A $8M grant doesn’t cost a university any more than a $1M grant for university admin in terms of “indirect costs”. The fact that they think they’re entitled to several million of it to waste on things that shouldn’t be coming from taxpayer funded NIH grant money is obscene.

3 comments

> A $8M grant doesn’t cost a university any more than a $1M grant for university admin in terms of “indirect costs”. The fact that they think they’re entitled to several million of it to waste on things that shouldn’t be coming from taxpayer funded NIH grant money is obscene.

Sure it does. An 8M grant is going to have roughly 8X more researchers working under it than a 1M grant. Each of those researchers needs space, parking, IT support, HR supports, etc. There are some economies of scale, but the idea that you could increase the staffing of a business by 8x and not have to hire more HR and accounting people is silly.

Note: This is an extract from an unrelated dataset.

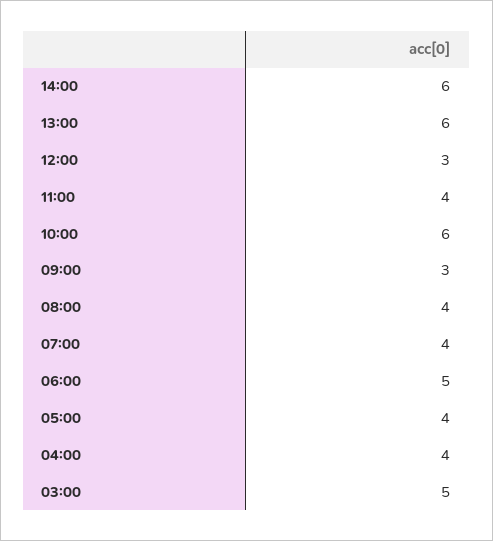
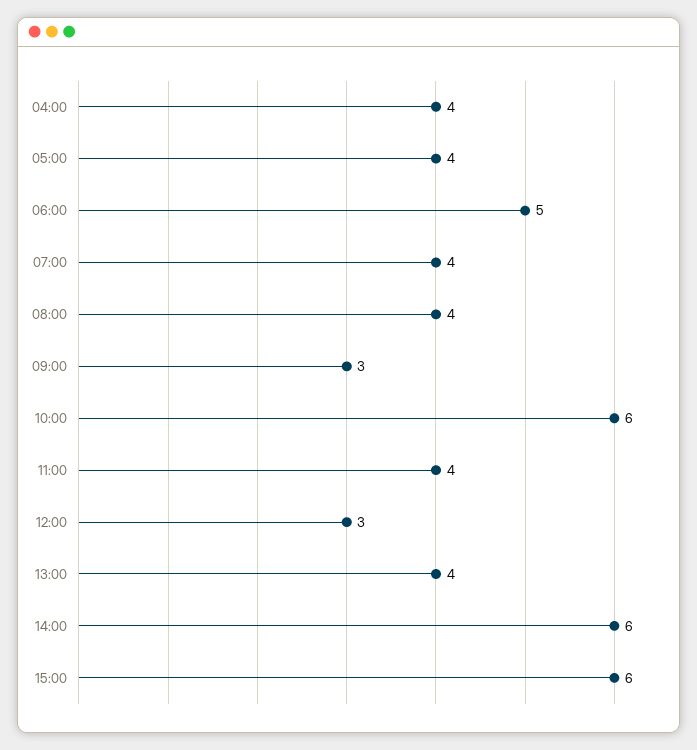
13:00: 6 -> 4
03:00: 5 -> none
15:00: none -> 6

Yes, I agree the overhead scales close to linear unless a grant is very heavily dependent on one type of cost such as bulk sequencing of 10,000 subjects. In that case the overhead is usually much lower or disallowed. And there is no overhead allowed on equipment.
This is such a wasteful way to think...do economies of scale not apply to universities at all? They're allowed to just bill as if there is 0 savings to be found in bulk construction and administration?
Generally, no, they don't bill at 0 savings. The rate is set on a per-institution basis. The rate setting process incorporates the documented economics of scale that that institution is achieving already. This is why schools have different rates; the more resources (instruments, facility use, computational, etc.) the university provides at no/low-cost to the researchers, the higher the rate.

If the rate wasn't set in this way, the overhead would be well above 100%, as it is in most labor-heavy businesses like consulting and law.

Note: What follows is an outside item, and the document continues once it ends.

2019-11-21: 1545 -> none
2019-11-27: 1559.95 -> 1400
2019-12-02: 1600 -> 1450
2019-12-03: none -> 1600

You don't seem to have any experience with the subject. The "overhead" in question is, for example, the person who keeps clean glassware in inventory for chemistry, or the veterinarian for animal subjects, or the ethics board.
And in the case of massive projects where service providers do the wet work, your lab primarily deals with data analysis, or you don’t even do your research with university space/equipment, they still get 30-60% just because.

This isn’t some conspiracy theory. Look at how much grant money a given university brings in annually and ask yourself if 30-60% of that number is being spent on overhead related to research. It’s not.

> Look at how much grant money a given university brings in annually and ask yourself if 30-60% of that number is being spent on overhead related to research. It’s not.

Look at a consulting company or law firm. Most will charge you 2-3x the salary cost of the consultant or lawyer you're getting. This limits universities to 1.15x.

Right - but as a consulting partner I take home that margin to spend on my boats, homes, and watches. What are universities getting? More university...
To be clear, this is not margin, it's non-direct expenses. So the consulting partners probably take home half of that multiplier as profits, and the other half goes to pay for the paralegals, AR/AP, HR, IT, office lease, janitorial .... all the things that Universities use their overhead to cover. What a surprise!
It is. The larger the institution, the higher the overhead ratio, perversely because they are more efficient scientific organizations. UCSF can get a grant to study something and 2/3rds of the costs are overhead because absolutely everything at that institution is shared.
I have not found a single prof that thinks the trend have having higher and higher % of university staff be administrators is a good thing.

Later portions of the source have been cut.